Even TBR’s album covers are simplistically congruous, with all six using the exact same artwork of a skull and crossbones but each in a different color scheme. One hot pink, one bright yellow, one neon green—even visually the band offers a soothing familiarity. They also sell a shirt fitting their own names into the Ramones logo. It isn’t exactly a novel idea. Numerous bands have done the same, but in TBR’s case, it felt less of a parody and more of a tribute.

via Instagram

None of this is meant to be a knock on the band or to imply that they are somehow unoriginal. Quite the opposite, in fact. To take a very bare bones musical style, one that has been carbon copied for three decades now, and be able to put just enough of a personal twist on it to stand out is a truly remarkable feat, one that countless, lesser bands have tried and failed at.

In a way, Teenage Bottlerocket are like everyone else.

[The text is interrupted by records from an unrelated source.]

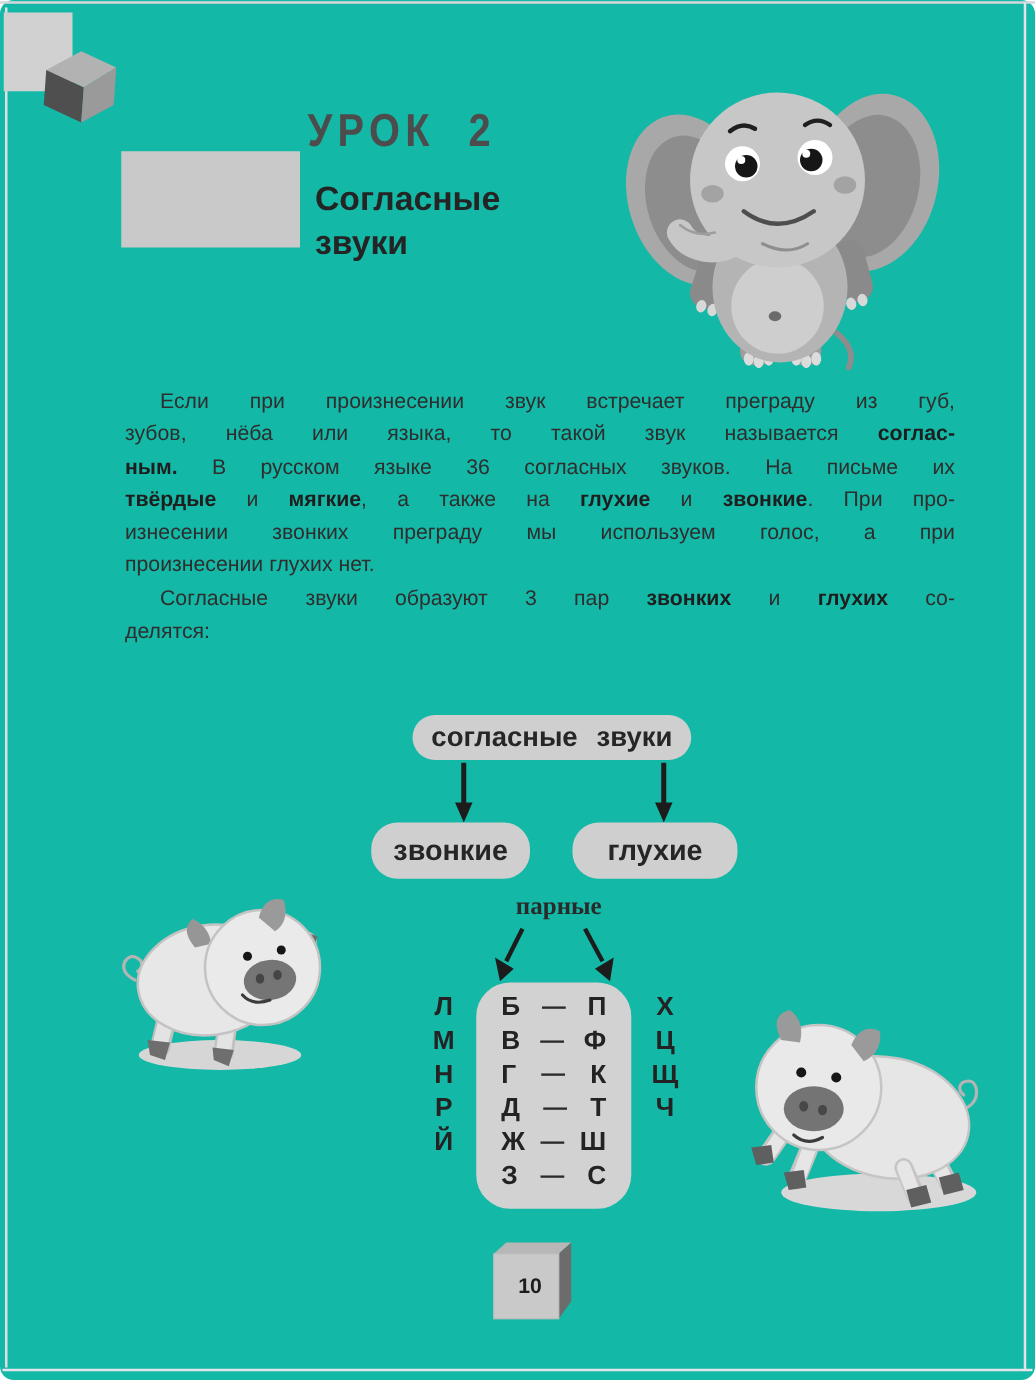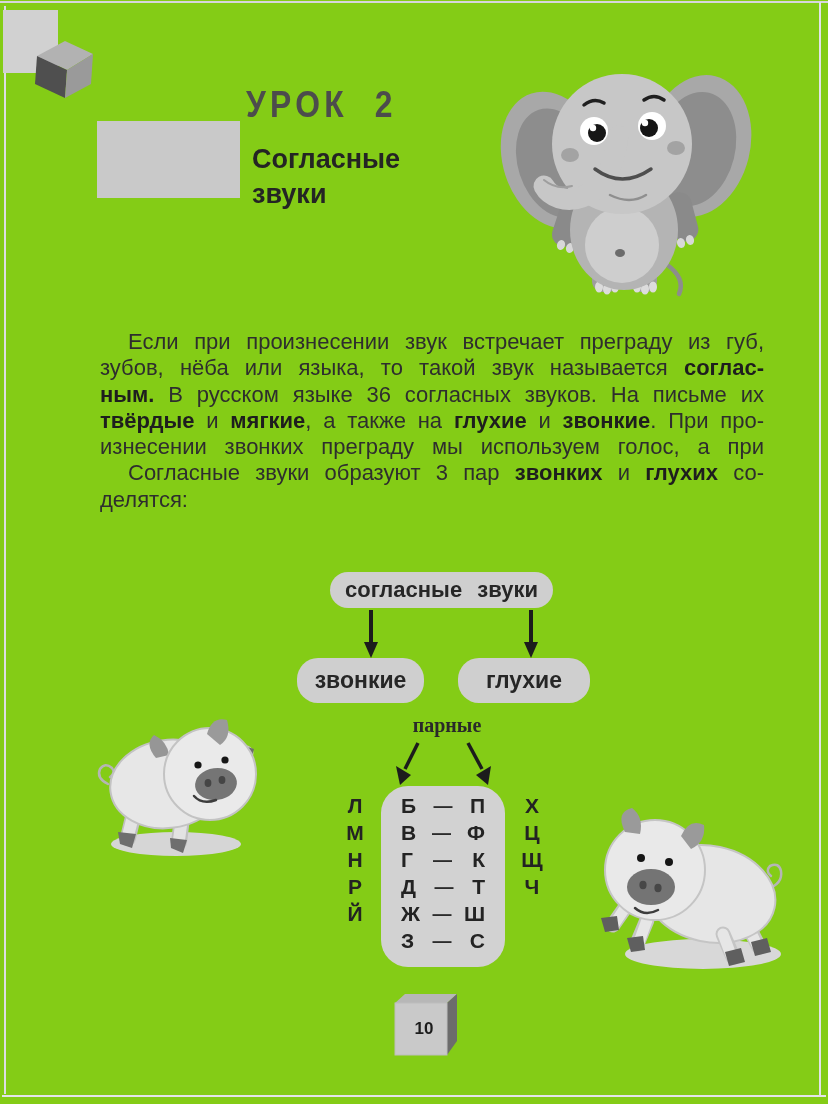--- a/index.html
+++ b/index.html
@@ -4,7 +4,7 @@
 <style>
   html,body{margin:0;padding:0;width:828px;height:1104px;background:#ffffff;overflow:hidden;
     font-family:"Liberation Sans",sans-serif;-webkit-font-smoothing:antialiased;}
-  .page{position:absolute;inset:0;background:#84cc16;}
+  .page{position:absolute;inset:0;background:#14b8a6;border-radius:11px;}
   
   .edge{position:absolute;background:#dcdce2;}
   .edge.top{left:0;top:1px;right:0;height:2px;background:#d6d6dc;}

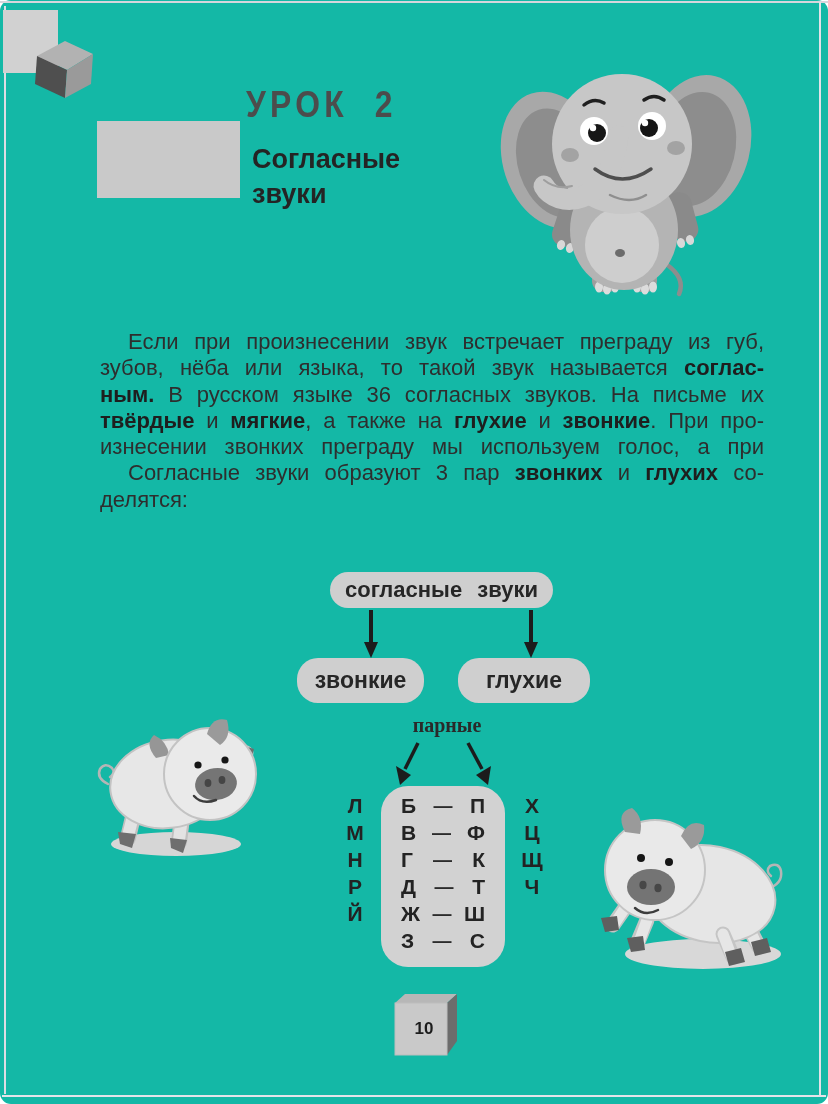--- a/index.html
+++ b/index.html
@@ -20,7 +20,7 @@
     font-weight:700;color:#242424;}
   .elephant{position:absolute;left:498px;top:42px;}
   
-  .text-block{position:absolute;left:100px;top:308px;width:664px;color:#2e2e2e;font-size:22px;margin-top:21px;}
+  .text-block{position:absolute;left:100px;top:308px;width:664px;color:#2e2e2e;font-size:17px;}
   .tline{height:26.3px;line-height:26.3px;white-space:normal;}
   .tline.just{text-align:justify;text-align-last:justify;text-justify:inter-word;}
   .tline.ind{padding-left:28px;}

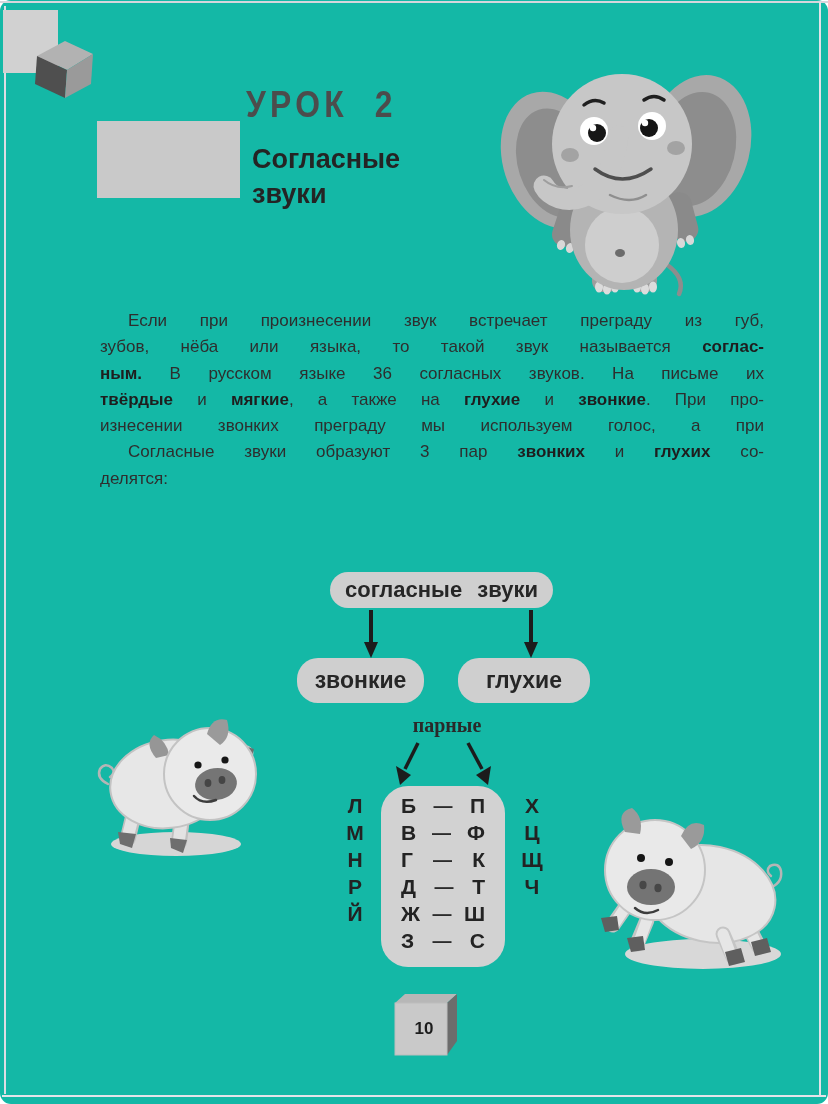--- a/index.html
+++ b/index.html
@@ -118,6 +118,7 @@
       <div class="tline just"><span class="bold">ным.</span><span> В русском языке 36 согласных звуков. На письме их</span></div>
       <div class="tline just"><span class="bold">твёрдые</span><span> и </span><span class="bold">мягкие</span><span>, а также на </span><span class="bold">глухие</span><span> и </span><span class="bold">звонкие</span><span>. При про-</span></div>
       <div class="tline just"><span>изнесении звонких преграду мы используем голос, а при</span></div>
+      <div class="tline"><span>произнесении глухих нет.</span></div>
       <div class="tline just ind"><span>Согласные звуки образуют 3 пар </span><span class="bold">звонких</span><span> и </span><span class="bold">глухих</span><span> со-</span></div>
       <div class="tline"><span>делятся:</span></div>
     </div>

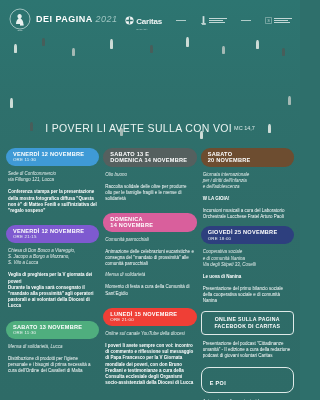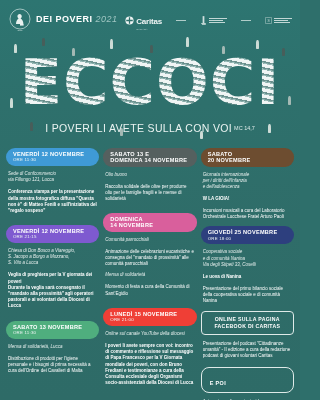--- a/index.html
+++ b/index.html
@@ -145,7 +145,7 @@
       </svg>
     </div>
     <div class="gm-title">
-      <div class="gm-l2"><span>DEI POVERI</span> <span class="gm-year">2021</span></div>
+      <div class="gm-l2"><span>DEI PAGINA</span> <span class="gm-year">2021</span></div>
     </div>
 
     <div class="logos">

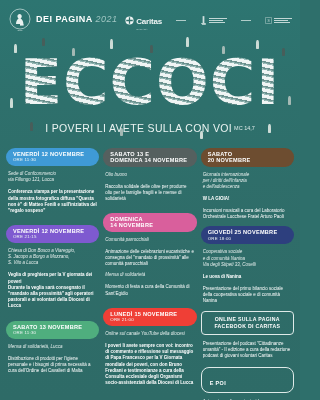--- a/index.html
+++ b/index.html
@@ -205,7 +205,6 @@
       <span class="p b" style="left:120px; top:92px; width:3px; height:8px;"></span>
       <span class="p" style="left:200px; top:95px; width:3px; height:8px;"></span>
     </div>
-    <div class="eccoci">ECCOCI</div>
     <div class="tagline">
       <span>I POVERI LI AVETE SULLA CON VOI</span><span class="ref">MC 14,7</span>
     </div>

In a way, they’re completely unique. They could’ve fit right in on a punk show in any time period—1979, 1994, 2015, and infinitely beyond. They may not have reinvented the wheel but they sure rolled it damn hard.

Maybe Teenage Bottlerocket will soldier on, though they’ll have to do so without the spirit and energy of Brandon Carlisle, a drummer who kept the band’s sound right where it belonged in punk rock: fast. Fast as all hell. May he rest in peace and in power chords.